Unless something startling — a war, for example — takes place within the next ten years, the Jews of Europe are facing a decade of suffering without parallel in their history.
The above prediction has been made before. It has been made by European notables. It has been made frequently of late by visiting American notables who have returned here with tales of intense suffering they have encountered in Jewish communities throughout the continent. It has been made by statesmen and by preachers, many of them speaking more from hearsay than from personal knowledge.
Yesterday, however, the prediction was made by a man who spoke with the authority of a trained newspaperman who has seen many more things than he is permitted to relate, a man who knows Europe like a district reporter knows his “beat.” It was made by Boris Smolar, chief European correspondent of the Jewish Telegraphic Agency, who arrived here earlier in the week to undertake some work in connection with the agency.
A mild-mannered, soft-spoken man, small of stature, with graying hair and brown eyes that sometimes reflect the suffering he has seen an entire people subjected to in many lands, Mr. Smolar is perhaps the world’s leading authority on Jewish affairs in Europe. Speaking from the conviction and with the authority that comes from close observation over a period of more than ten years, a period in which he has seen at first hand how the flame of anti-Semitism has swept across one border after another with the speed of a prairie fire, Mr. Smolar had the following to say:
“If there is no such startling event to interrupt the trend as it now is, I can see for the Jews of Europe during the next ten years suffering even worse than they have experienced in the past ten years.
“This will be so not only in Germany, but in Austria, in Poland, even in Czechoslovakia and in Hungary, nations considered friendly to Jews, In fact, all Central and Southeastern Europe will display the effect of the anti-Semitic propaganda now rampant in all Europe.”
The League of Nations, Mr. Smolar said, is proving disappointingly ineffectual in alleviating the hard-pressed condition of the Jews on an international scale.
In Poland, he pointed out, approximately one million of the three million Jews there are reduced to a state of beggary. There, he said, it is not a question of the Jews retaining their political rights. The all-absorbing question there is the problem of providing bread.
“Thousands of Jewish families,” he declared, “are actually in such a condition that bread is a luxury rather than a mere necessity.”
The situation of Jewry in such countries as Lithuania and Latvia, Smolar pointed out, is rapidly growing worse. In Lithuania, formerly friendly to the Jews, non-Jewish traders are succeeding in their attempts to squeeze their Jewish competitors out of business.

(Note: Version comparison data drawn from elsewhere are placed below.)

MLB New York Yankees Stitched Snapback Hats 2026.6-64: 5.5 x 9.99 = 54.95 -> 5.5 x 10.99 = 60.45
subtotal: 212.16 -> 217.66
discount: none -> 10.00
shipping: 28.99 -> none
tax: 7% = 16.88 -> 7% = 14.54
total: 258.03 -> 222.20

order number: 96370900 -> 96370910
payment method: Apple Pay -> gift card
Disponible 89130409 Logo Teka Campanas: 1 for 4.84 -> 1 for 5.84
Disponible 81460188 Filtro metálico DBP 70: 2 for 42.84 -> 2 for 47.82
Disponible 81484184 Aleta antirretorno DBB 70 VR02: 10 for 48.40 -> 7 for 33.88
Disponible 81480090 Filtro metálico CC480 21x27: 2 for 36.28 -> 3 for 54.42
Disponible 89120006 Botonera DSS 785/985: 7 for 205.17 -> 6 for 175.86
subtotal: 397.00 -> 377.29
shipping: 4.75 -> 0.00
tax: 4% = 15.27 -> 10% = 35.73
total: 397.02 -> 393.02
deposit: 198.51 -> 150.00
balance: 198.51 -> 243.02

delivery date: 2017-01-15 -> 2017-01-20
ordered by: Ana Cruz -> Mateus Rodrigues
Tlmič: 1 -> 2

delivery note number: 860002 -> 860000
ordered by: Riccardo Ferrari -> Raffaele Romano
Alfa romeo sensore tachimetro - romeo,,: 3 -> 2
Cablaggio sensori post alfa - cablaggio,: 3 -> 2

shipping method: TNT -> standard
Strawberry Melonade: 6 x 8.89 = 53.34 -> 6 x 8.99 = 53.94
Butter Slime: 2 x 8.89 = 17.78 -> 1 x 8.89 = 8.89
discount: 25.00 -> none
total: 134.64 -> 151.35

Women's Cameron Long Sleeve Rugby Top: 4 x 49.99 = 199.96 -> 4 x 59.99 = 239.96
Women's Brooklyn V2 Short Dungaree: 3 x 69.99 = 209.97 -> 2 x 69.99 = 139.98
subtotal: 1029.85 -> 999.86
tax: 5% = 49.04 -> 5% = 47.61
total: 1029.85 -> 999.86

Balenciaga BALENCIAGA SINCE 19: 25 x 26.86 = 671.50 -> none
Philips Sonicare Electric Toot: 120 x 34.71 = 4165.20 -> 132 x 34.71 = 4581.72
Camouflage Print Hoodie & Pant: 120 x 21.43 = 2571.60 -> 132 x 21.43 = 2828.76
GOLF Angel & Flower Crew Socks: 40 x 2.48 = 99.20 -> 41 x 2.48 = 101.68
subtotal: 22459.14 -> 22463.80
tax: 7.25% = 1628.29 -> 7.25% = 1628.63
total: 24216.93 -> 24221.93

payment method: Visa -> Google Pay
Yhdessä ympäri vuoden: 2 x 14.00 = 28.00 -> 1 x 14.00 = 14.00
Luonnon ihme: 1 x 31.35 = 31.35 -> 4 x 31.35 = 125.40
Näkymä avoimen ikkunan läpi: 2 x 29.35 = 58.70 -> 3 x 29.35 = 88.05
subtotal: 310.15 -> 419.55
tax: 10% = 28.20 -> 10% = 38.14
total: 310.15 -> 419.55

In Latvia, the plight of Jews is even worse, Smolar said. There many of the country’s leading Jews have been arrested and thrown into jail. Zionist units, particularly youth organizations, have been closed by the government and liquidated. Jewish traders are seriously hampered in the export field by a new decree which licenses exporters. Licenses are being issued chiefly to non-Jews with the result that the Jewish exporters are being forced out of business.
On the question of Germany, Smolar was extremely pessimistic. Hitler, he indicated, seems to be more firmly entrenched than many observers believe him to be. The reign of terror employed by the Nazi regime is so powerful a weapon that a revolt is unlikely because it is physically impossible of achievement. Everybody fears to express his thoughts to his neighbor or closest companions.
And the same fear that is holding Germany’s millions in thrall will serve to swing the Saar back to the Reich at the forthcoming plebiscite, Smolar predicted.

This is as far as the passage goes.